Problem description:
Among the records that follow, find each line holding the word "from" and copy it.

Source records:

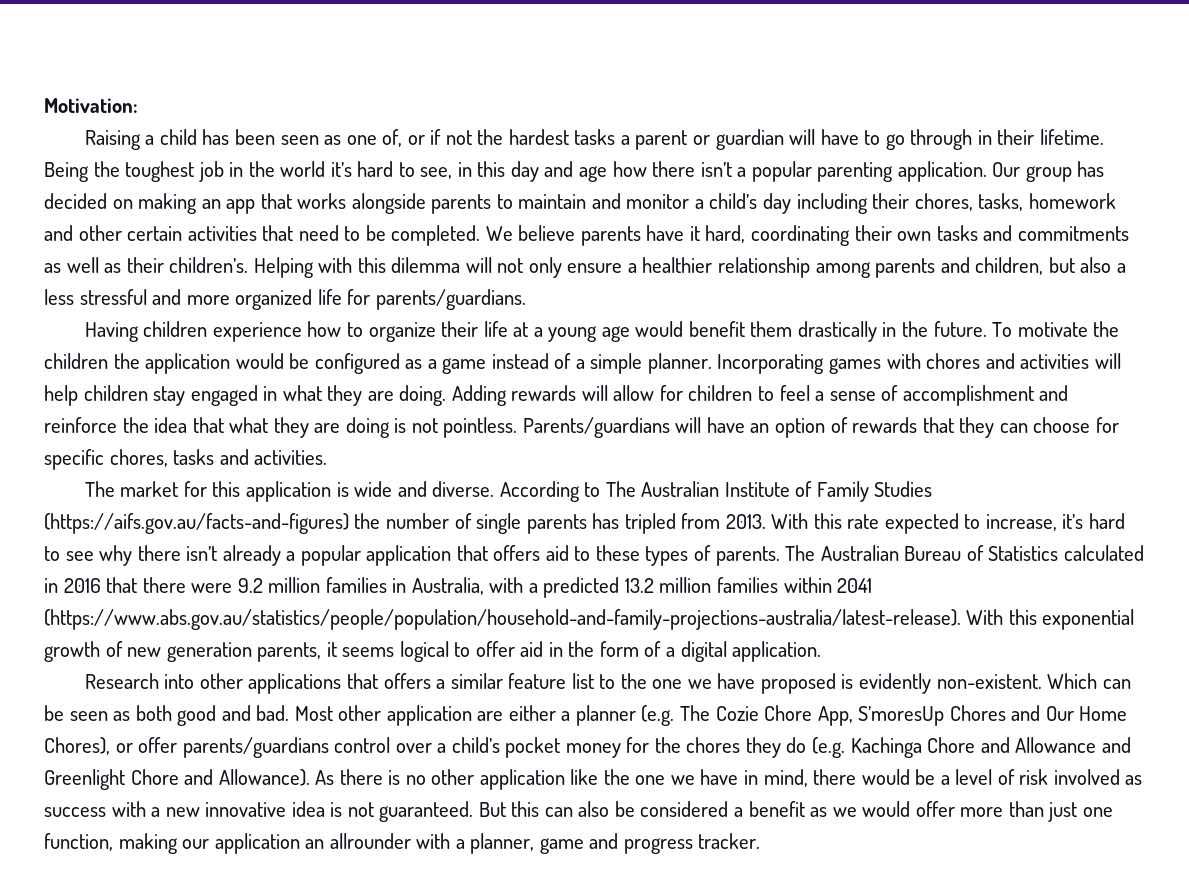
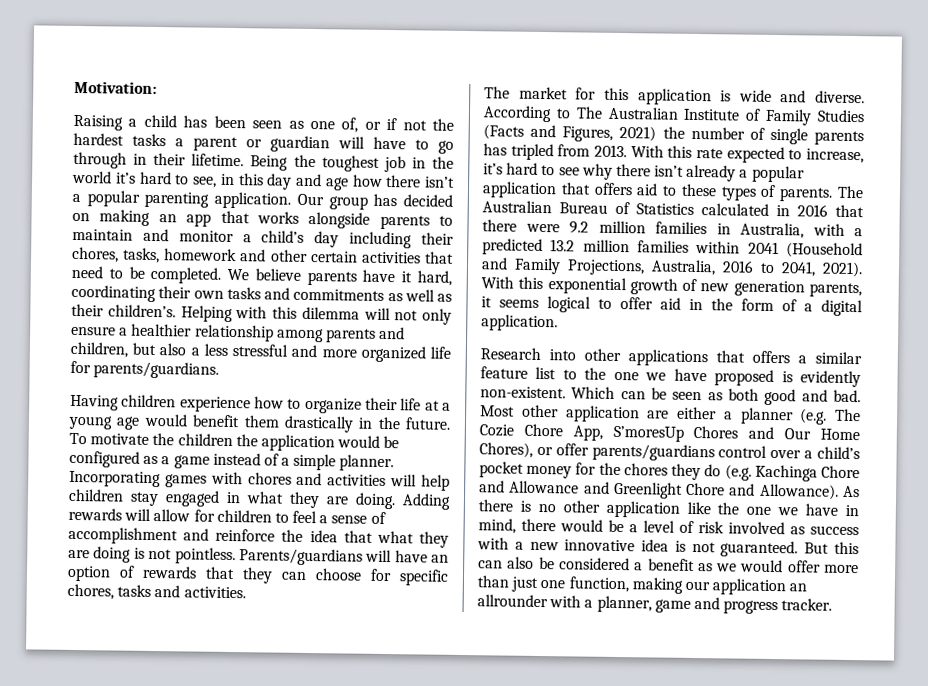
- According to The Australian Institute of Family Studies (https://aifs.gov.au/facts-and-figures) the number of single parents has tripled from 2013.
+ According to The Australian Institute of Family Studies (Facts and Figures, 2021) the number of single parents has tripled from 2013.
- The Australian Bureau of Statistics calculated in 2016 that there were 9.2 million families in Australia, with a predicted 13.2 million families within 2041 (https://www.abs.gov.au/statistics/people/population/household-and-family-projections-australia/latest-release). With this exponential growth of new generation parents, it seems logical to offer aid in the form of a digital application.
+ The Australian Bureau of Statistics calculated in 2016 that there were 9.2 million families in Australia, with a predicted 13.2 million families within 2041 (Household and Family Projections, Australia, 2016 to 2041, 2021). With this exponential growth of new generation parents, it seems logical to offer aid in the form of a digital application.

---

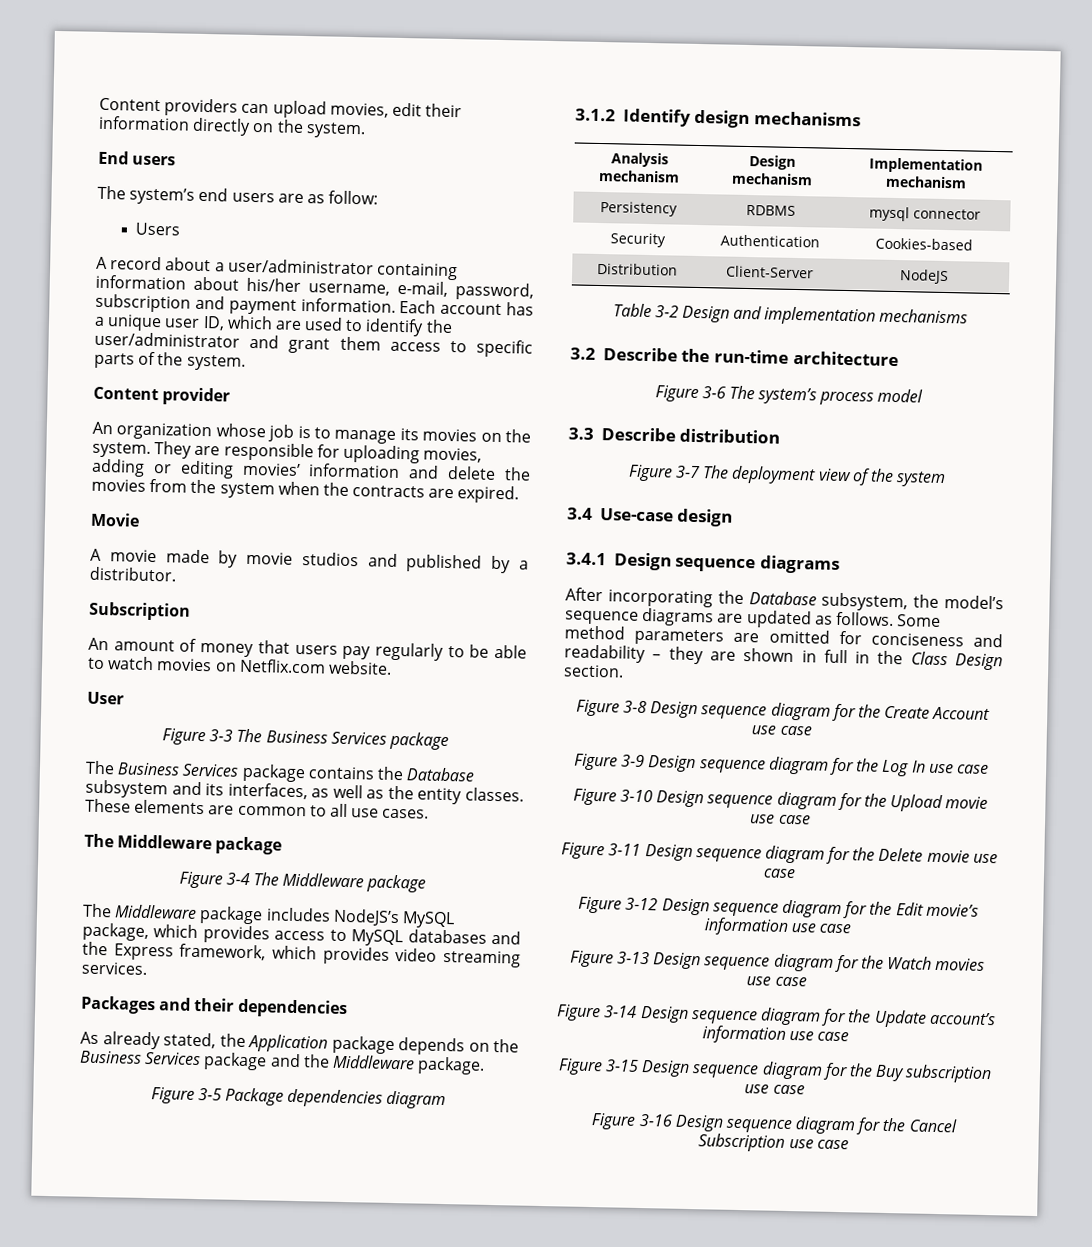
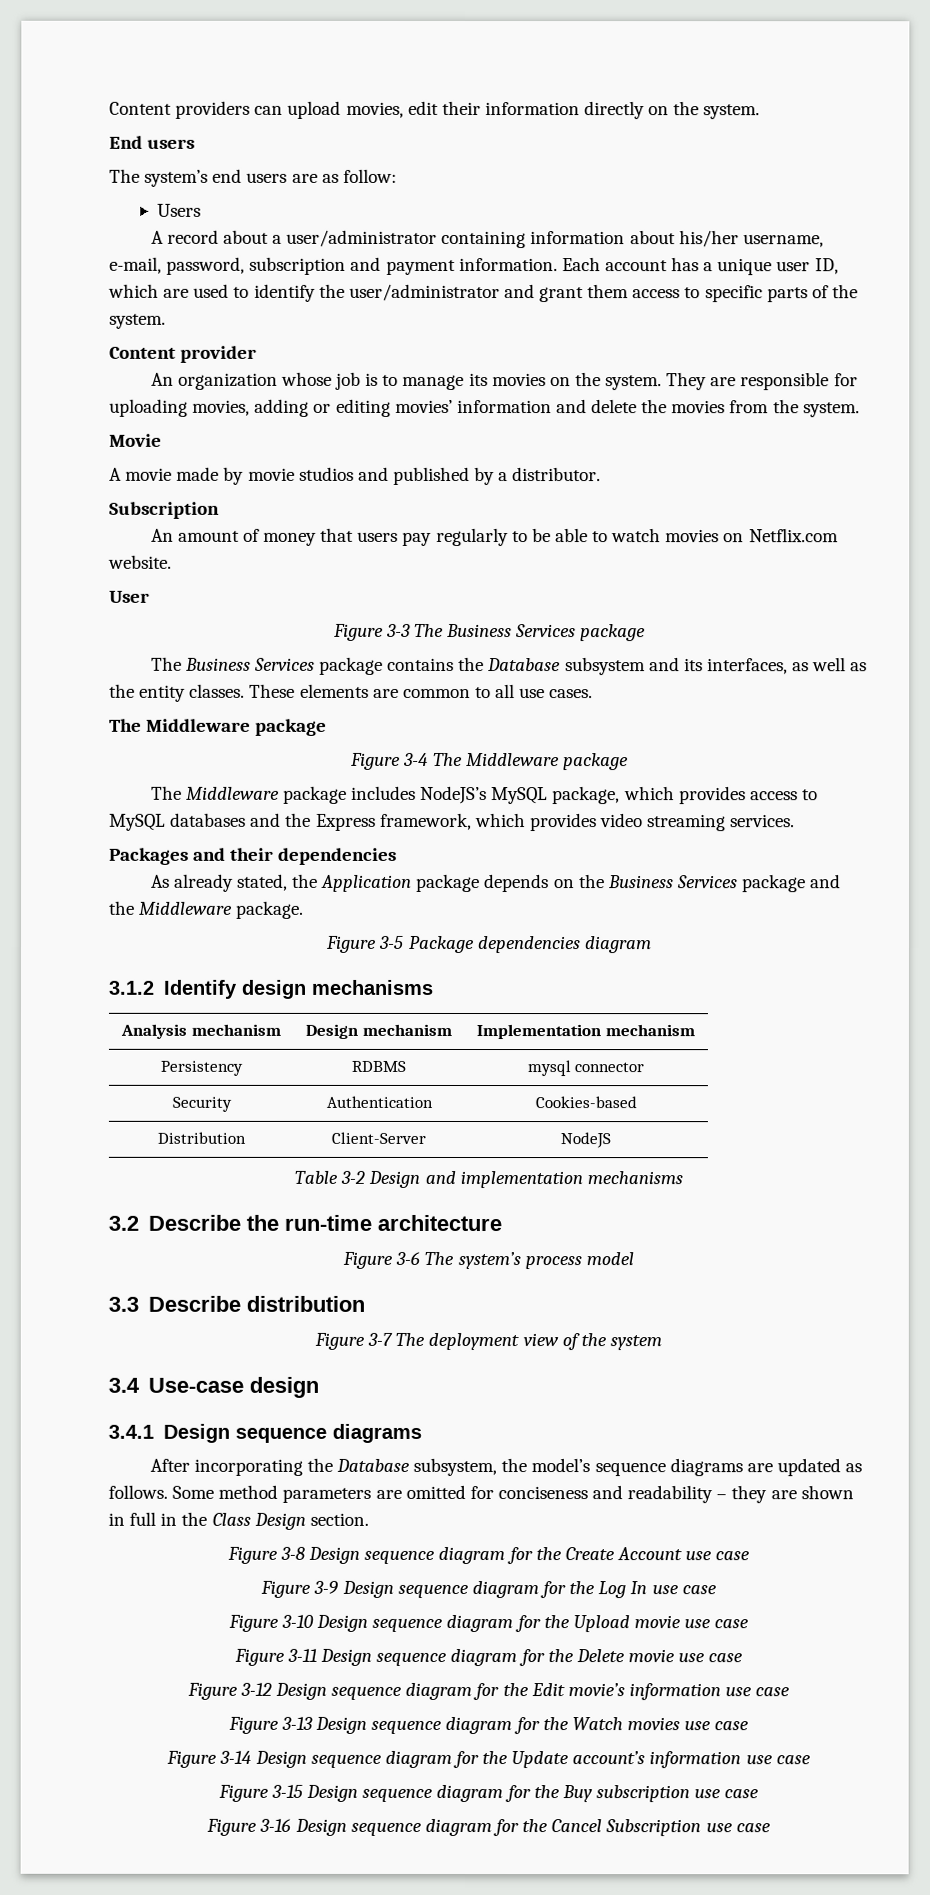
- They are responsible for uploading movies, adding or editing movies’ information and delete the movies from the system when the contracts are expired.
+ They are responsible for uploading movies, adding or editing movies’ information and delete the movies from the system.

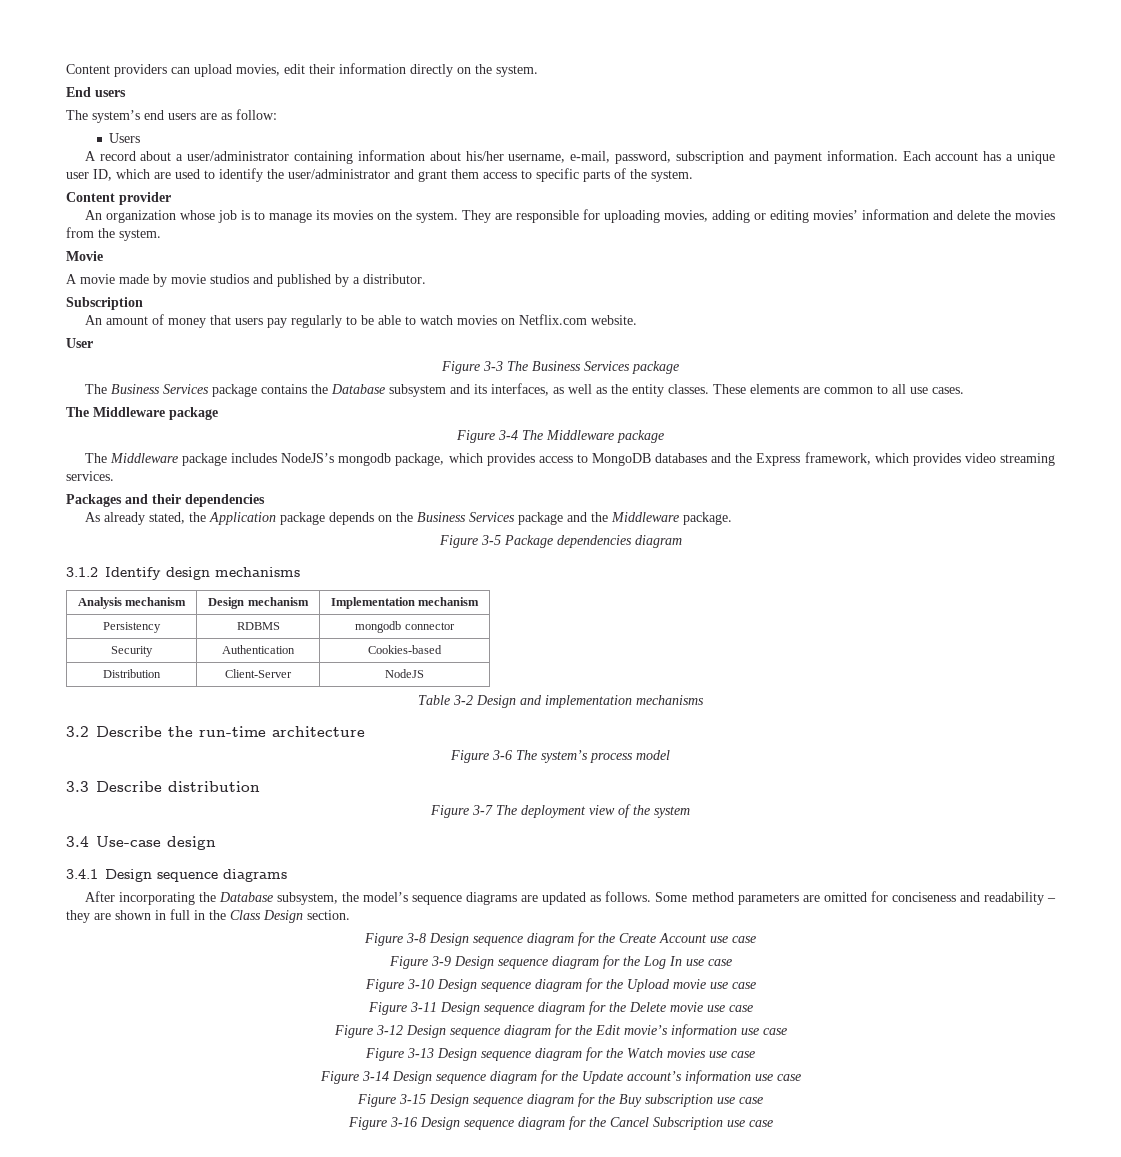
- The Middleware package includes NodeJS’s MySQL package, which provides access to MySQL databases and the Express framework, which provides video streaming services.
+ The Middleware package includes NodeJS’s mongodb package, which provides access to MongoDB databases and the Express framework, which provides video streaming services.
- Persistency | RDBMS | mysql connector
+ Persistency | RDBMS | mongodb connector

---

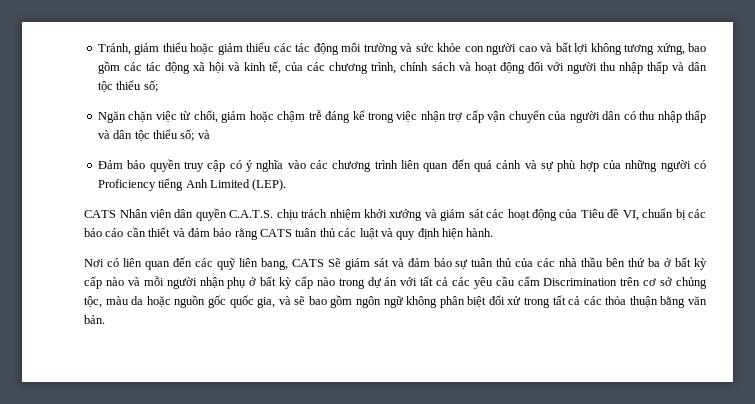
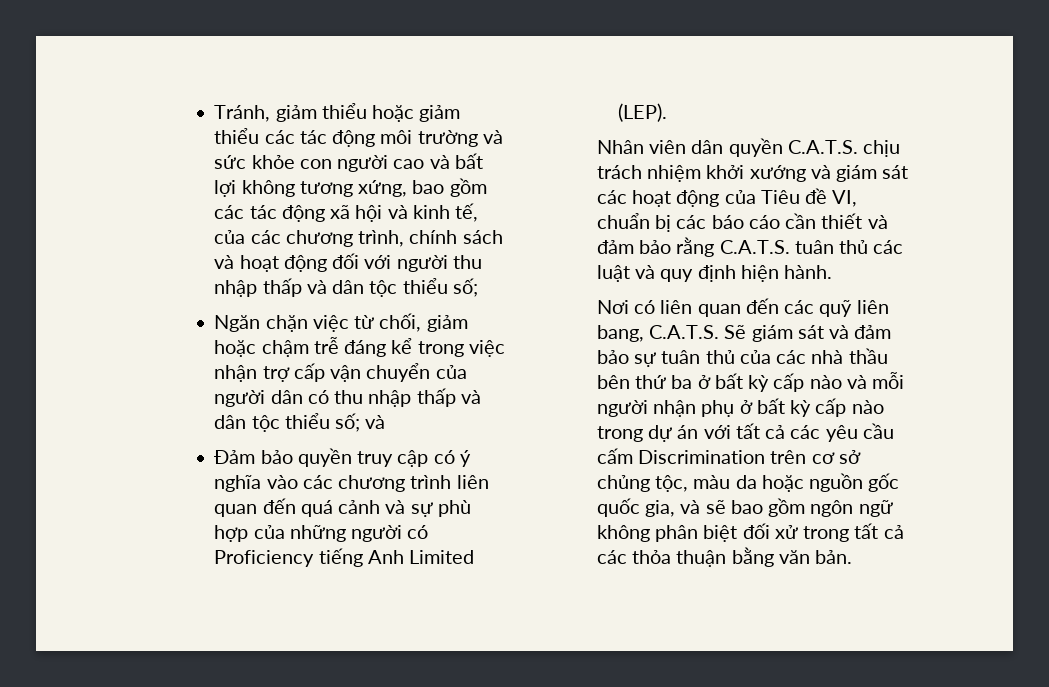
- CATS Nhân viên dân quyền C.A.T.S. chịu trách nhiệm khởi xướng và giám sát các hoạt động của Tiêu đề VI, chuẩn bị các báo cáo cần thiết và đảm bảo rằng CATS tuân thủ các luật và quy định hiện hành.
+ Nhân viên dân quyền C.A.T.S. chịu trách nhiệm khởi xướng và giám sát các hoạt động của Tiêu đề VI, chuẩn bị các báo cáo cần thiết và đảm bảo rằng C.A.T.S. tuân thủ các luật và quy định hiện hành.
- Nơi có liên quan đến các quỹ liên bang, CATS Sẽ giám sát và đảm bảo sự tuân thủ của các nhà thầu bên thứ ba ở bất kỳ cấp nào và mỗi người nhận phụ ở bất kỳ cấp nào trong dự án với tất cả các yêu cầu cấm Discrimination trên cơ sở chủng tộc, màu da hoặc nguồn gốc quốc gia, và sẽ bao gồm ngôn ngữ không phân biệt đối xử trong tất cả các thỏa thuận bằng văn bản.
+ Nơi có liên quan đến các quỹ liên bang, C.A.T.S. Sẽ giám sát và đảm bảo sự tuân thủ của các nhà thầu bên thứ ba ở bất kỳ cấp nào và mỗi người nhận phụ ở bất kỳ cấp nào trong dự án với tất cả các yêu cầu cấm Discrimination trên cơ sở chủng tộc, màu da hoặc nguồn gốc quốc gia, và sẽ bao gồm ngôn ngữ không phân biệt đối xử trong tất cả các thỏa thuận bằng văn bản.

Output for this exercise:
- According to The Australian Institute of Family Studies (https://aifs.gov.au/facts-and-figures) the number of single parents has tripled from 2013.
+ According to The Australian Institute of Family Studies (Facts and Figures, 2021) the number of single parents has tripled from 2013.
- They are responsible for uploading movies, adding or editing movies’ information and delete the movies from the system when the contracts are expired.
+ They are responsible for uploading movies, adding or editing movies’ information and delete the movies from the system.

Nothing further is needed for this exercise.